Neovascularization is implicated in the pathology of retinopathy of prematurity (ROP), diabetic retinopathy (DR), and age-related macular degeneration (AMD), which are the leading causes of blindness worldwide. In our work, we analyzed how heme released during hemorrhage affects hypoxic response and neovascularization. Our retrospective clinical analysis demonstrated, that hemorrhage was associated with more severe retinal neovascularization in ROP patients.

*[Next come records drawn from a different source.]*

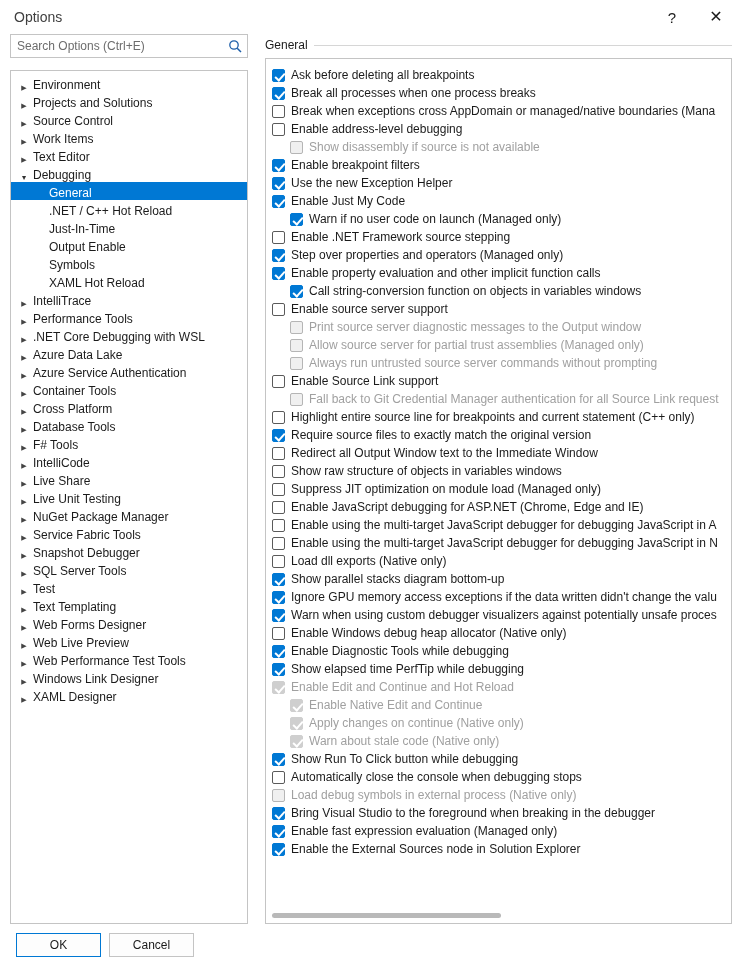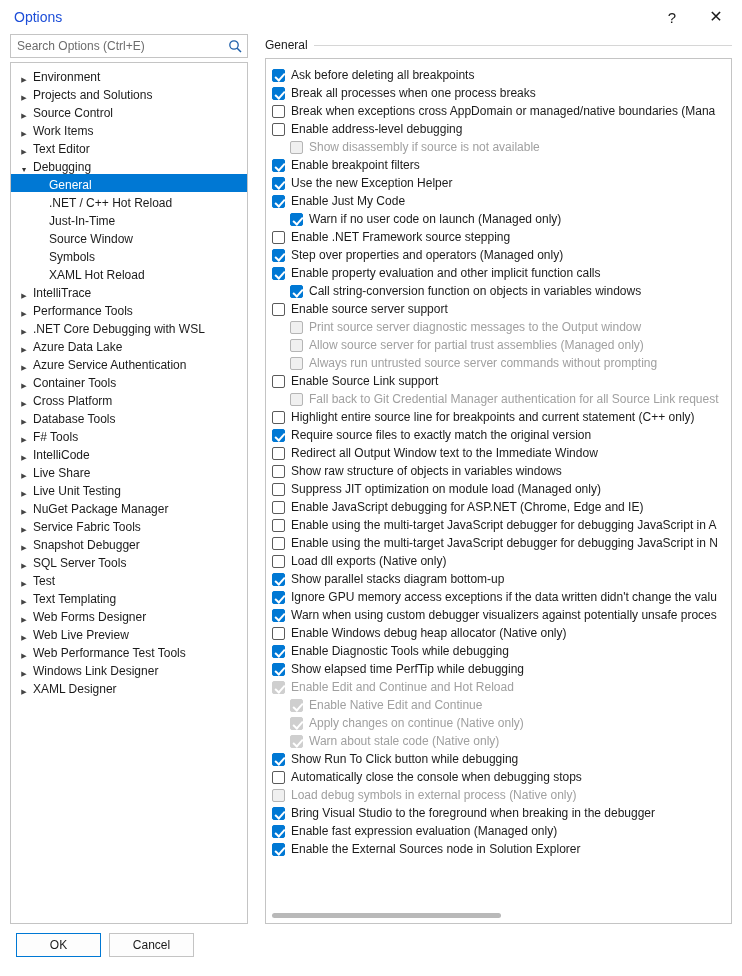"Options" .title-text { color: #1d4ed8 -> #404040 }
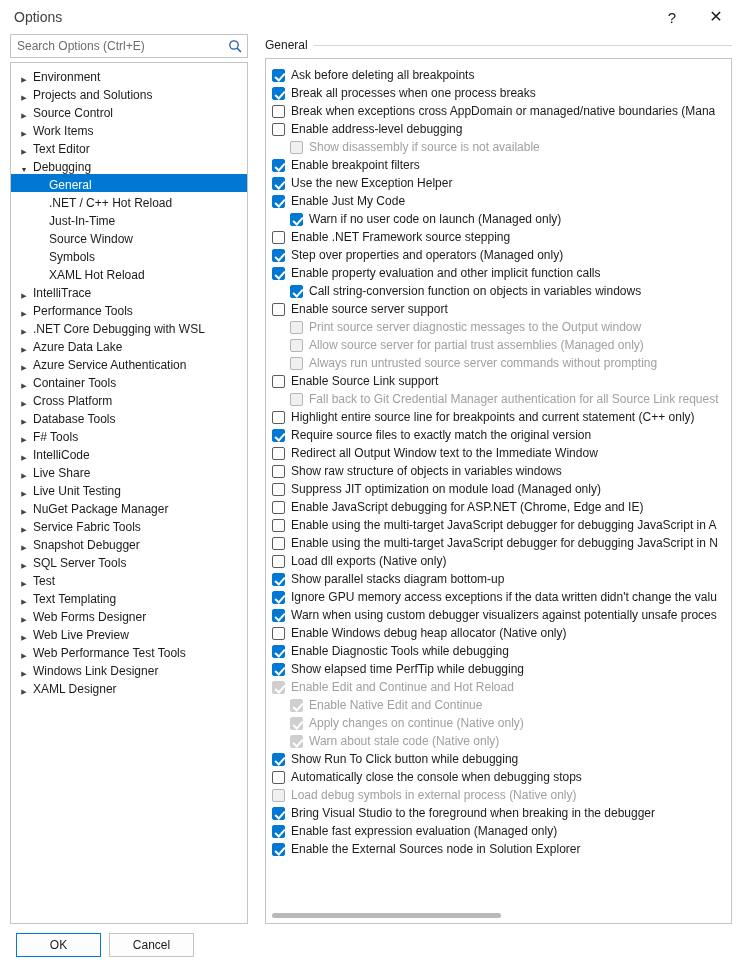"Search Options (Ctrl+E)" .search-box { margin-bottom: 4px -> 12px }
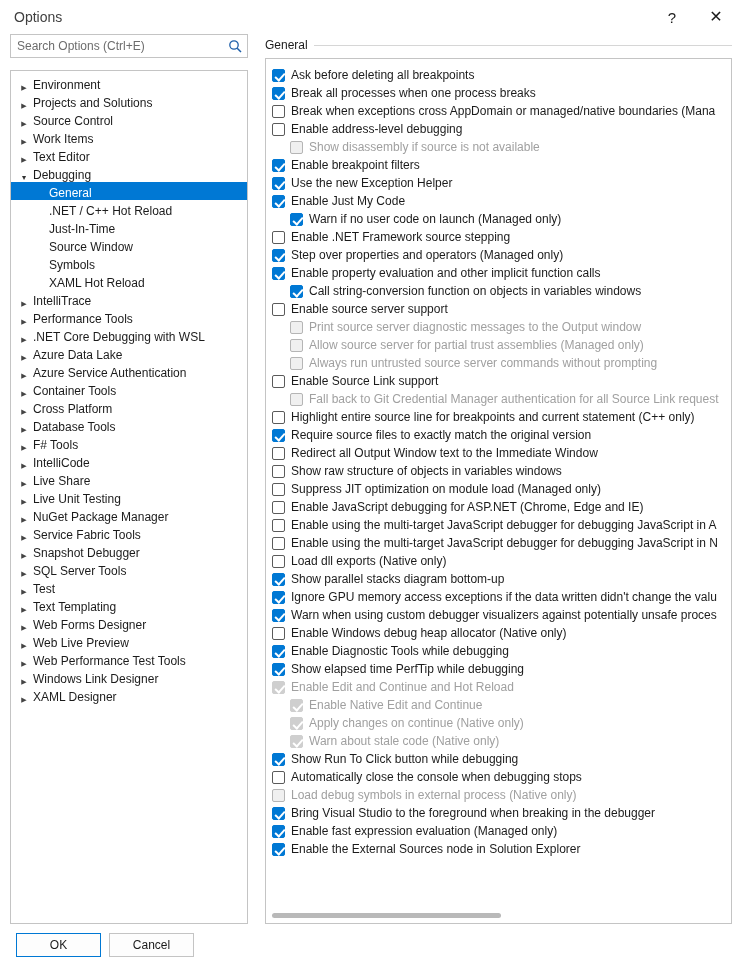"Source Window" span.tree-label { text: Source Window -> Output Enable }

Our heme-stimulated human retinal pigment epithelial (ARPE-19) cell studies demonstrated increased expression of positive regulators of angiogenesis, including vascular endothelial growth factor-A (VEGFA), a key player of ROP, DR and AMD, and highlighted the activation of the PI3K/AKT/mTOR/VEGFA pathway involved in angiogenesis in response to heme. Furthermore, heme decreased oxidative phosphorylation in the mitochondria, augmented glycolysis, facilitated HIF-1α nuclear translocation, and increased VEGFA/GLUT1/PDK1 expression suggesting HIF-1α-driven hypoxic response in ARPE-19 cells without effecting the metabolism of reactive oxygen species. Inhibitors of HIF-1α, PI3K and suppression of mTOR pathway by clinically promising drug, rapamycin, mitigated heme-provoked cellular response. Our data proved that oxidatively modified forms of hemoglobin can be sources of heme to induce VEGFA during retinal hemorrhage. We propose that hemorrhage is involved in the pathology of ROP, DR, and AMD.